As discussed e.g. in this thread, aggressive caching by reverse-proxies can sometimes lead to hard-to-debug issues.
Apparently, there’s a fairly widespread practice of adding a content-hash to Javascript filenames, known as “cache busting”. Apparently Deno Fresh does this, and esbuild can also be configured to do this.
I tried doing this for silverbullet (v2), by adding entryNames: "[name].[hash]" everywhere esbuild.build is called. However, this section tries to modify a file with a now-invalid filename, and there are probably other places like this. This section is already seemingly discussing something called CACHE_NAME, but the commit that introduces it is too large to easily reason about what exactly that’s doing.
Does this seem like a useful, and feasible, thing to add?
This is pretty common on frontend projects, but it gets a bit more complicated when involving Service Workers, so I’m not sure how effective it can be in SB’s case. See this article for the details: The service worker lifecycle | Articles | web.dev
Personally, when I upgrade my SB container, I also go through the trouble of manually busting client-side caching in my browser to avoid weird errors.
This is somewhat out-of-date for me as I’ve switched to using tailscale for silverbullet, but it’s still relevant for people using Cloudflare or other caching reverse-proxies. Cloudflare’s default behavior is to cache .js files unless they have a query string.
With a correctly-installed client, upon loading the page, there’s a GET / (but that’s for HTML, so not cached by default, OK), followed by a GET /.client/client.js - without any query parameters. So that’s not doing the cache-busting.

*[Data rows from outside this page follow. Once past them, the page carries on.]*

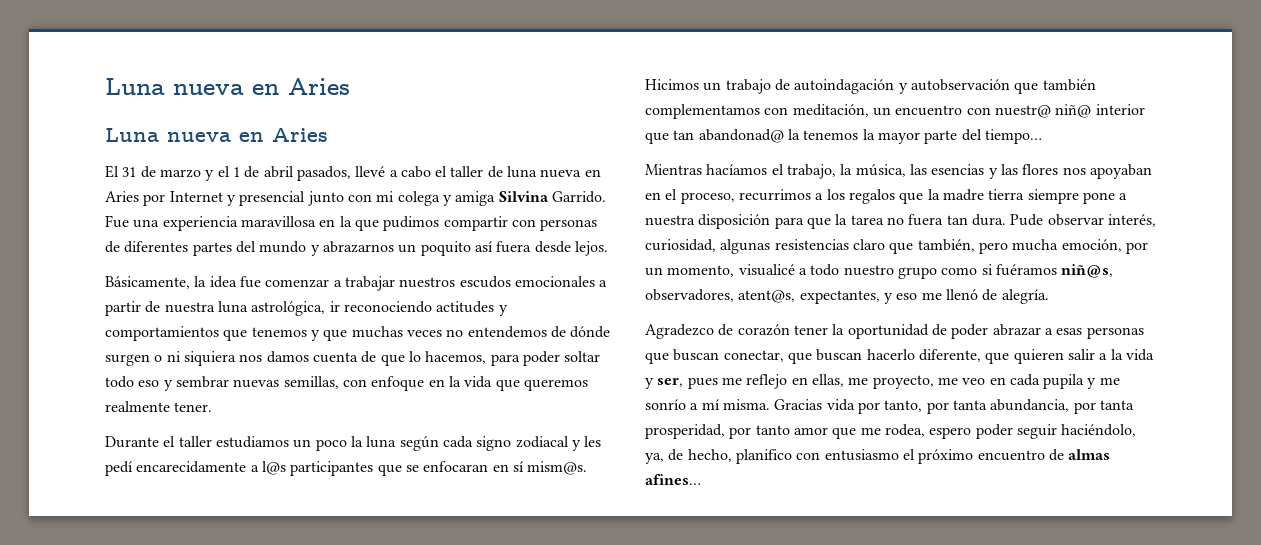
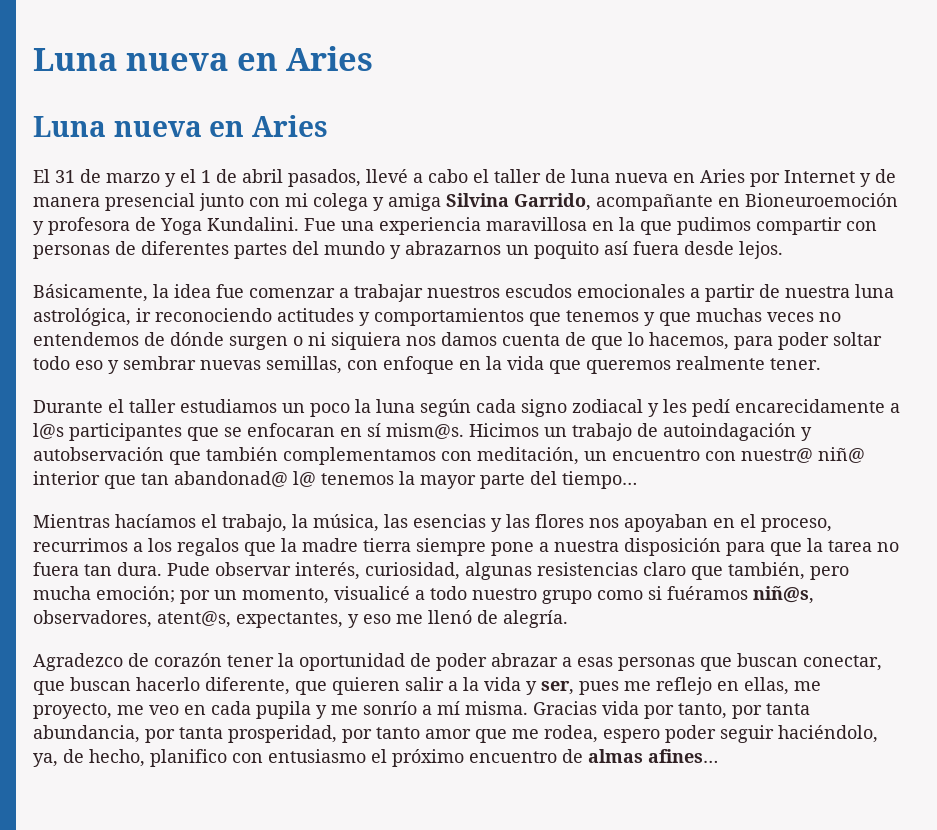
(236, 200) none -> [875,169,896,183] [33,197,100,207] de manera
[551,191,606,203] Garrido. -> [514,193,898,211] [33,217,299,235] Garrido, acompañante en Bioneuroemoción y profesora de Yoga Kundalini.
[787,129,800,140] la -> [293,471,316,487] l@
[1061,239,1122,252] emoción, -> [96,586,175,603] emoción;

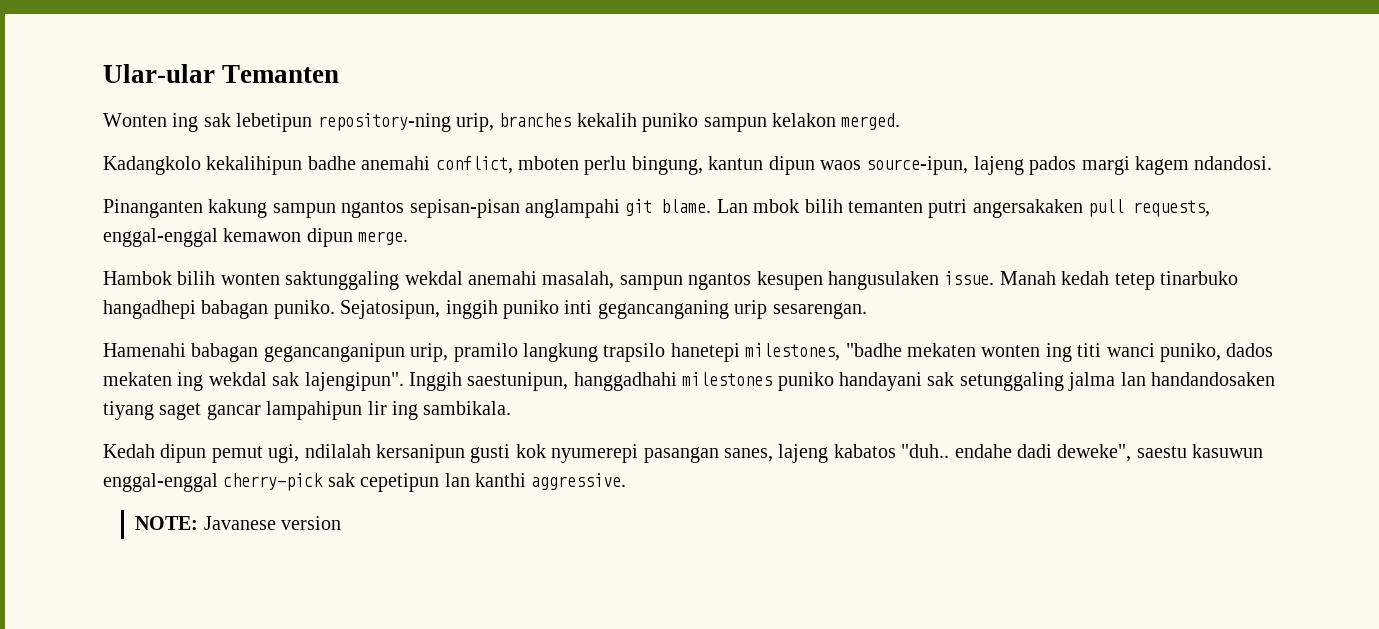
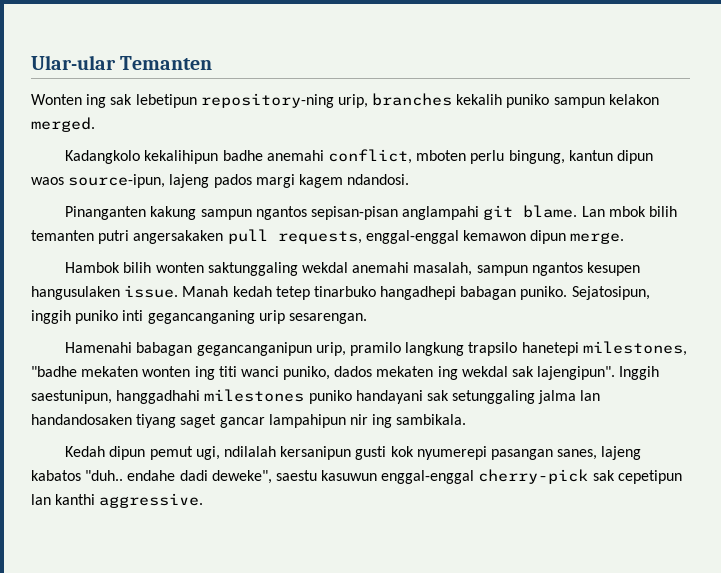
[367,401,387,415] lir -> [349,414,368,425] nir
[135,516,342,530] // NOTE: Javanese version -> (204, 500) none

However, the request is sent with client header Cache-Control: no-cache, which is respected. I’m not entirely sure why that happens - this header is only specified in the fileMetaToHeaders function, which isn’t used to fetch client.js (that is just directly from the <script> tag returned by GET /).
However, on a fresh install - or on an incognito tab - that first request is sent without a Cache-Control request header. So if someone is very confused about why their prod version isn’t working correctly after an update, and is testing using incognito (or another browser, or deleting the service worker), and they’re using a caching reverse-proxy - they’ll just be served the old version. That is why we need cachebusting.
That being said, using query parameters instead of renaming the file is probably the right way to go here. Lots has changed now since the backend is now in Go. Presumably a hash needs to be added here, though that’s not currently in the struct fed into it here. It’s entirely possible I’m missing a simpler solution too.